I sent Diana three sample files for the round-trip experiment. She merged them in PDF and then converted the PDF to an output DOC file. As I has suspected, the round-trip was not very successful, even though it appeared quite promising at first.

99.9% of the actual text appears to have survived the conversion (if we don't take extra line breaks into account, and if we don't take hidden text into account).

In the output DOC file, hard returns were inserted in mid-sentence in several places (as can be expected from a conversion from PDF). Also, the margins were awfully narrow in at least once place, which caused text to appear broken in mid-word.

In the converted output DOC file, several lines of text from the top of each file were missing (even though they were present in the PDF file).

There were also one or two instances of character changes between the PDF and the output DOC. In one file, backslashes were replaced by yen signs (though interestingly when I copied the yen signs to a new, blank document, they magically changed back to backslashes again). Most characters remained intact, however (e.g. the original files had multiple types of quotes, and all of the quote types survived the round-trip).

Which brings us to the most important changes:

1. The original files had hidden text, which were not present in the PDF, and consequently were not present in the output DOC file.

2. The original files had text in black, grey and red, but in the original files the text also had styles, and these styles were missing in the PDF, and consequently were missing in the output DOC file.
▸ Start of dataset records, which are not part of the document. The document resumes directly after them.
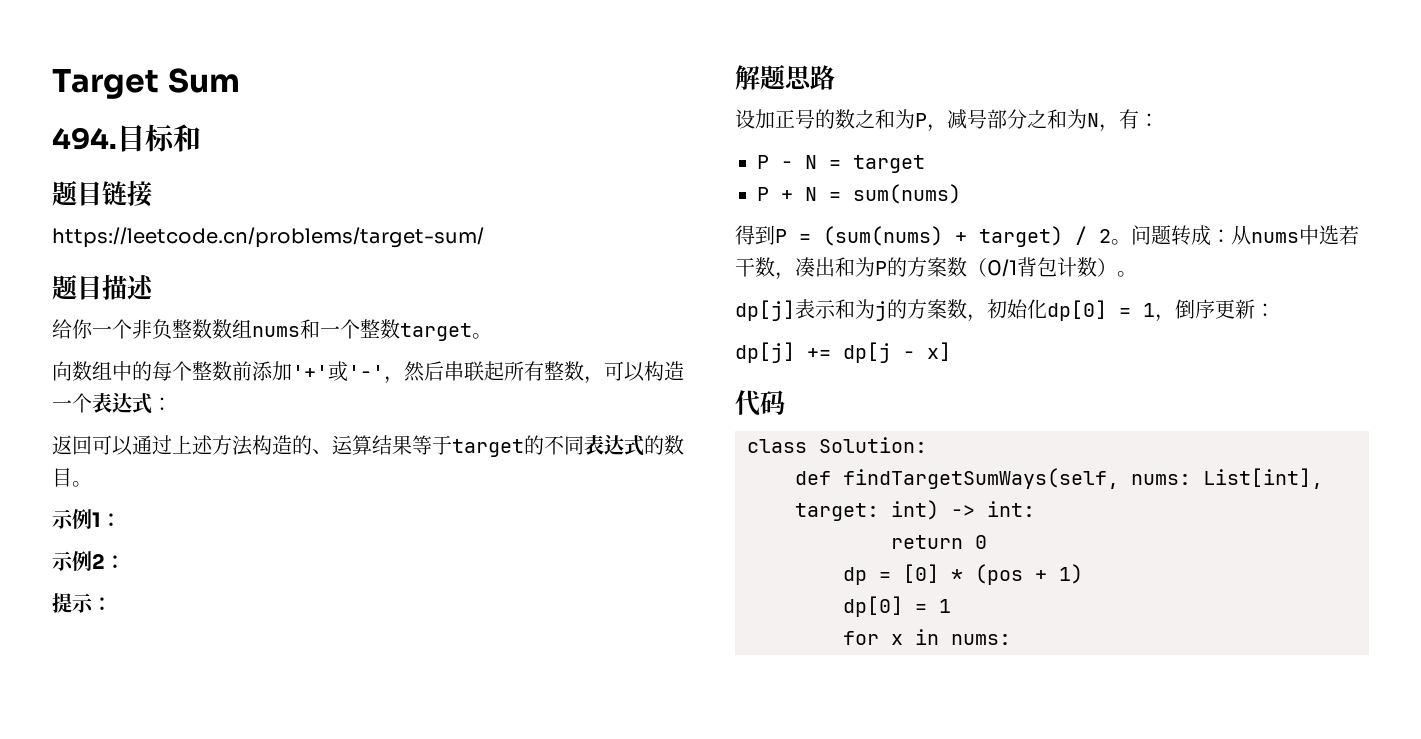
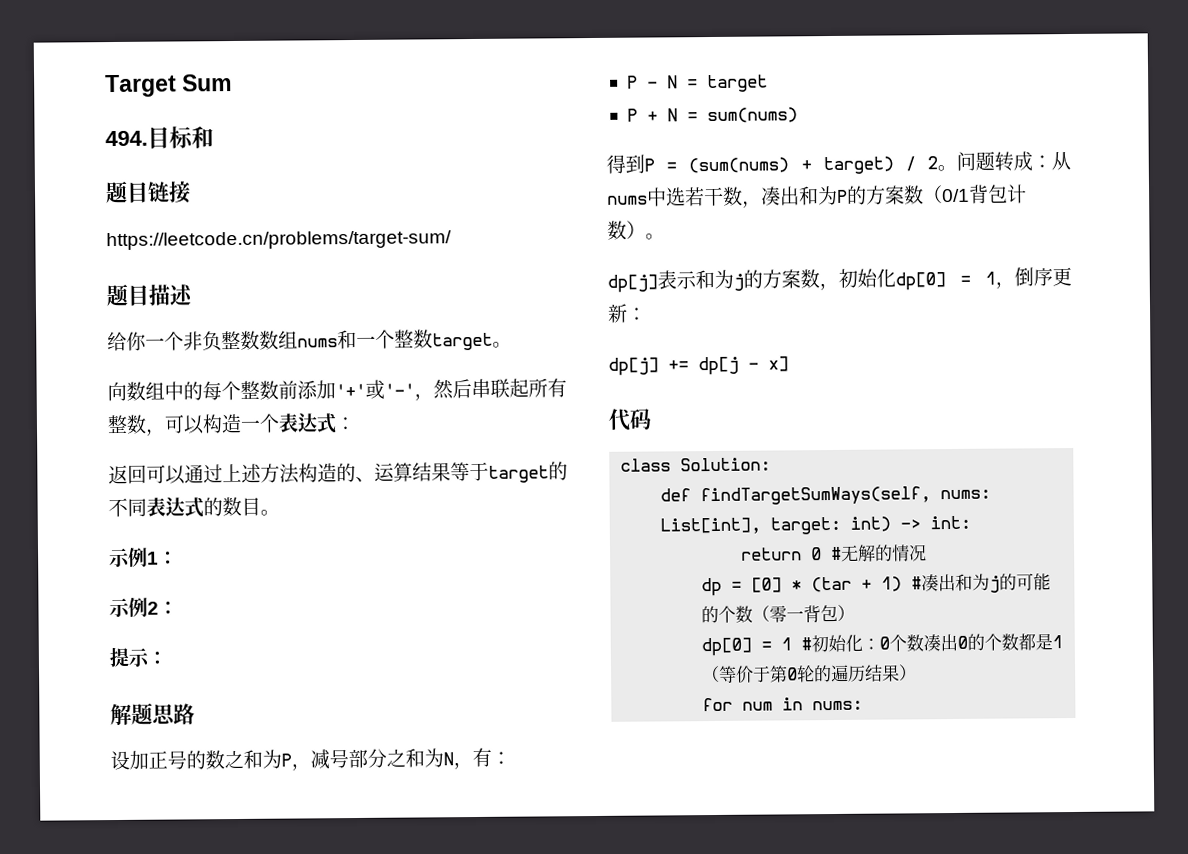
- return 0
+ return 0 #无解的情况
- dp = [0] * (pos + 1)
- dp[0] = 1
+ dp = [0] * (tar + 1) #凑出和为j的可能的个数（零一背包）
+ dp[0] = 1 #初始化：0个数凑出0的个数都是1（等价于第0轮的遍历结果）
- for x in nums:
+ for num in nums:

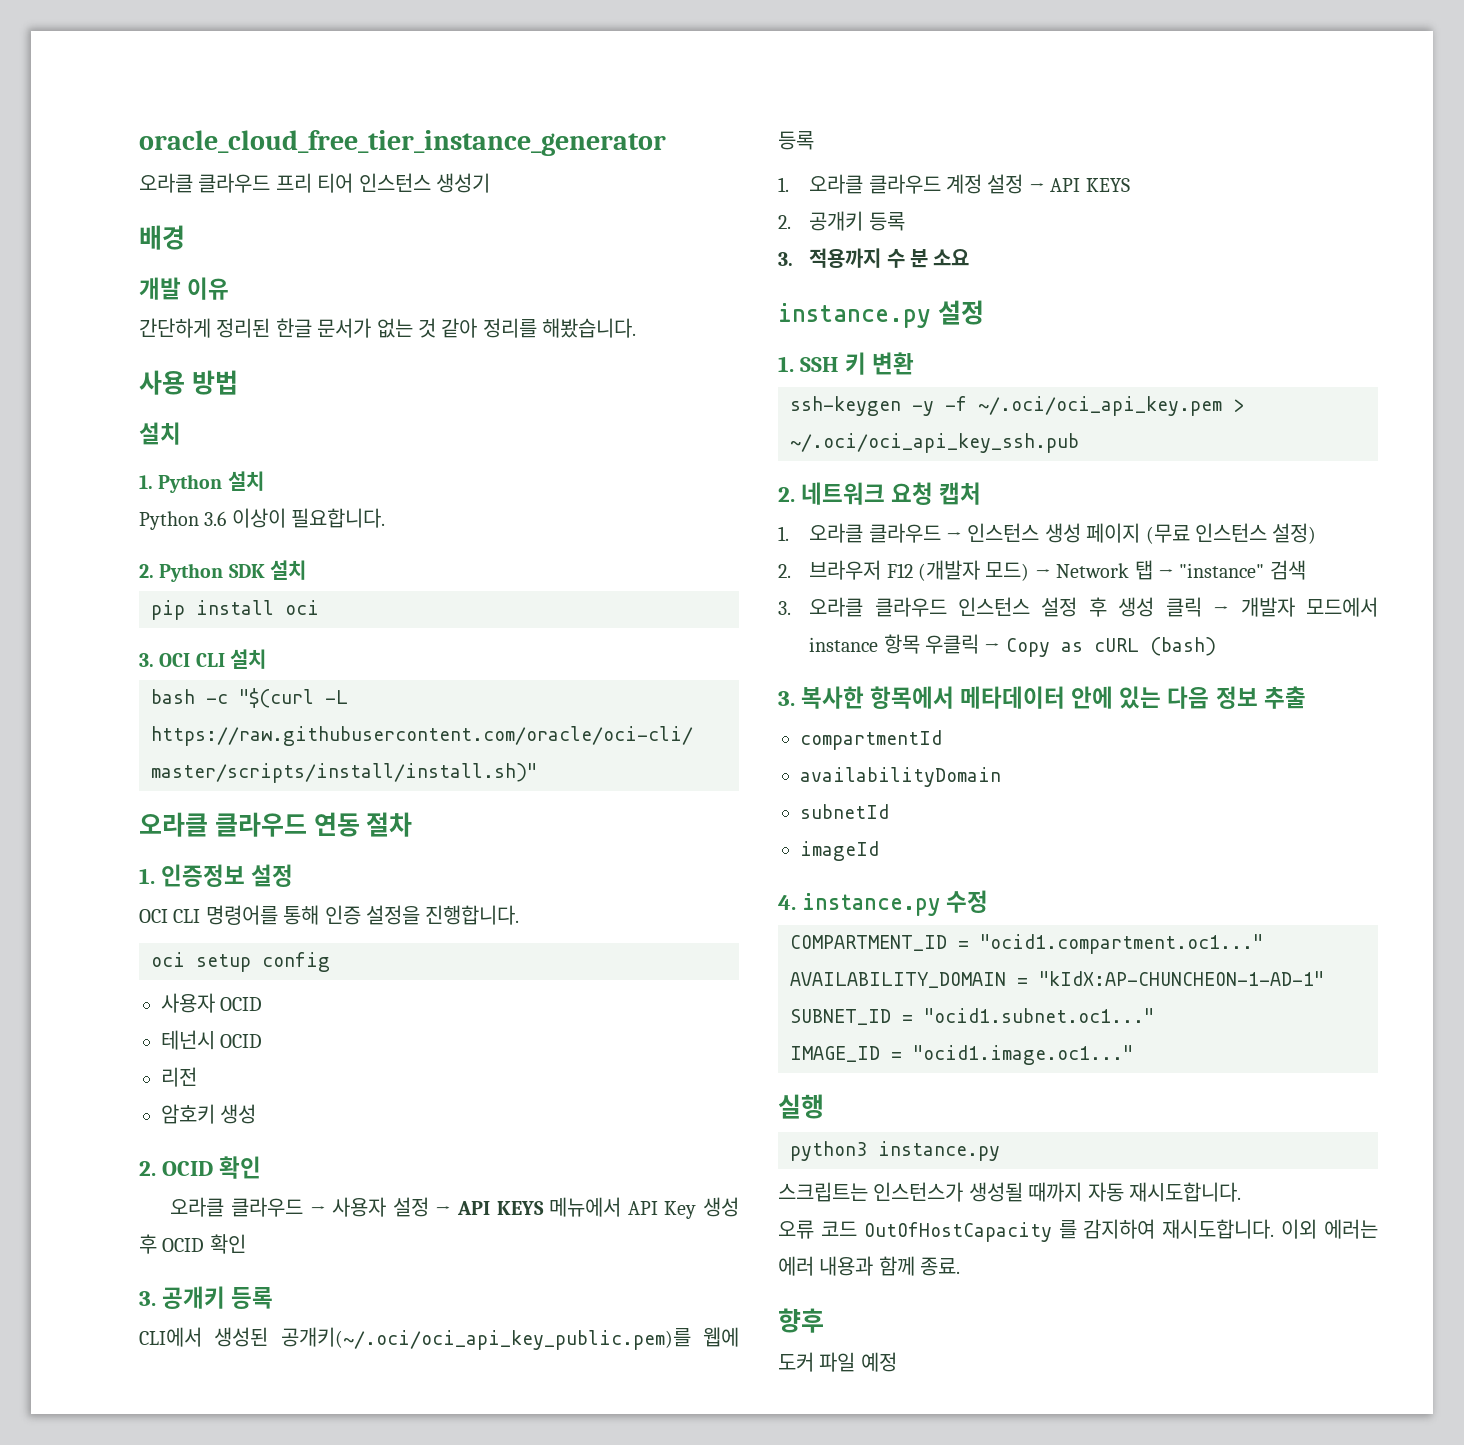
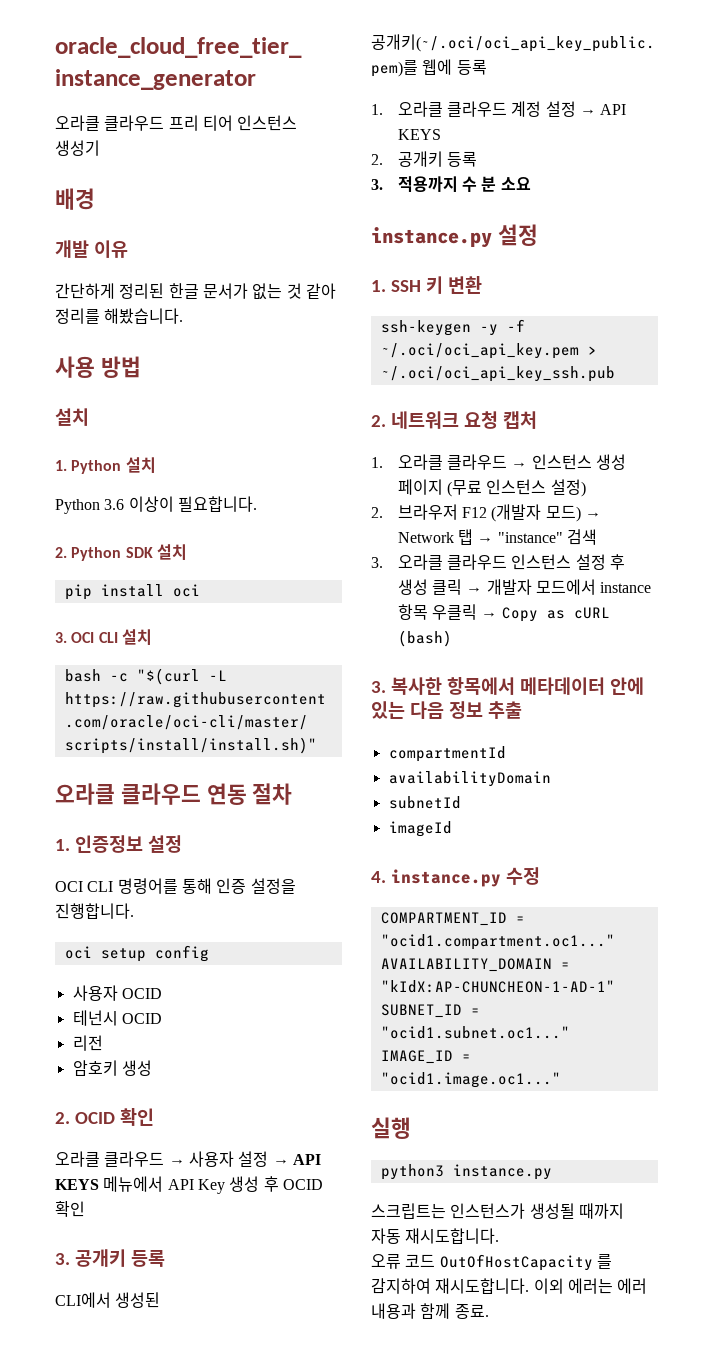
- 향후
- 도커 파일 예정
Thanks, Diana, for doing this experiment with us.


 
Meta Arkadia
Meta Arkadia
Local time: 08:33
English to Indonesian
+ ...
The wrong way Jan 20, 2013

I'm still convinced merging/splitting is not the way to go. Even if the PDF trick would have worked, I see no way to arrive at the the original (100) files with there appropriate names, apart from splitting and naming them manually.

I would create an Automator action more or less like this:



You just dump your 100 files on the Folder Action (that looks like a folder), wait a few seconds, and that's all there is to it.
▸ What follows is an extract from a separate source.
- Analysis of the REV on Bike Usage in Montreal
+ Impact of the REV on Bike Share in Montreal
This is not blatant OS X promotion. In fact, Microsoft made around 100 ready-to-use MS Office "actions" available - if not more - to be used with Automator, and those are the actions I use most often. The nice guys from Redmond wouldn't have done that is there wasn't a Windows alternative. The trouble is, I don't know of any, and although AutoHotkey comes to mind, I don't know if it works.

Cheers,

Hans


 
Samuel Murray
Samuel Murray  Identity Verified
Netherlands
Local time: 02:33
Member (2006)
English to Afrikaans
+ ...
TOPIC STARTER
A merger would have a splitter Jan 20, 2013

Meta Arkadia wrote:
I'm still convinced merging/splitting is not the way to go. Even if the PDF trick would have worked, I see no way to arrive at the the original (100) files with there appropriate names, apart from splitting and naming them manually.


Well, a good merger would have an appropriate splitter to go along with it, that names the files correctly. It would not be strange to me if the merger would place an extra page between merged files (with page breaks) that includes a special code with the file's original name in it.
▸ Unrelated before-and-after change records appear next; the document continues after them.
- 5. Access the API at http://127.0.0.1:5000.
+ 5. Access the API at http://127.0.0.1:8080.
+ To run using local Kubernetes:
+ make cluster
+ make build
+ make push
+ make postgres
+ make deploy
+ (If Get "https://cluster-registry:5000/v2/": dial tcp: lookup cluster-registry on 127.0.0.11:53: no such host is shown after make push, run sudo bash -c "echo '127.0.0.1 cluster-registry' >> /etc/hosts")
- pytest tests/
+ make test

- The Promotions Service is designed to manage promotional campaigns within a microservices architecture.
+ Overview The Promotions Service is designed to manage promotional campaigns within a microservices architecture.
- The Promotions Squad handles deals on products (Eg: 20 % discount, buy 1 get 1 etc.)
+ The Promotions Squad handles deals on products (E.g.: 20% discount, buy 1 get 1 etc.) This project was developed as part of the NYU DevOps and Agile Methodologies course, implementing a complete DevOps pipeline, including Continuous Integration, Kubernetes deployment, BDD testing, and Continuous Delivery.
I would create an Automator action more or less like this...


I've never heard of this feature for Windows. It would have to be integrated with MS Word itself, wouldn't it?

Although AutoHotkey comes to mind, I don't know if it works.


Well, yes, I could script the repetitive actions in AutoIt or AutoHotKey. But doing so means having to figure out what happens during each of my macros (e.g. what possible error messages may pop up) so that I can script the appropriate responses to those actions. Otherwise the script will break (best case scenario) or do some damage to the computer while I'm not looking (worst case scenario).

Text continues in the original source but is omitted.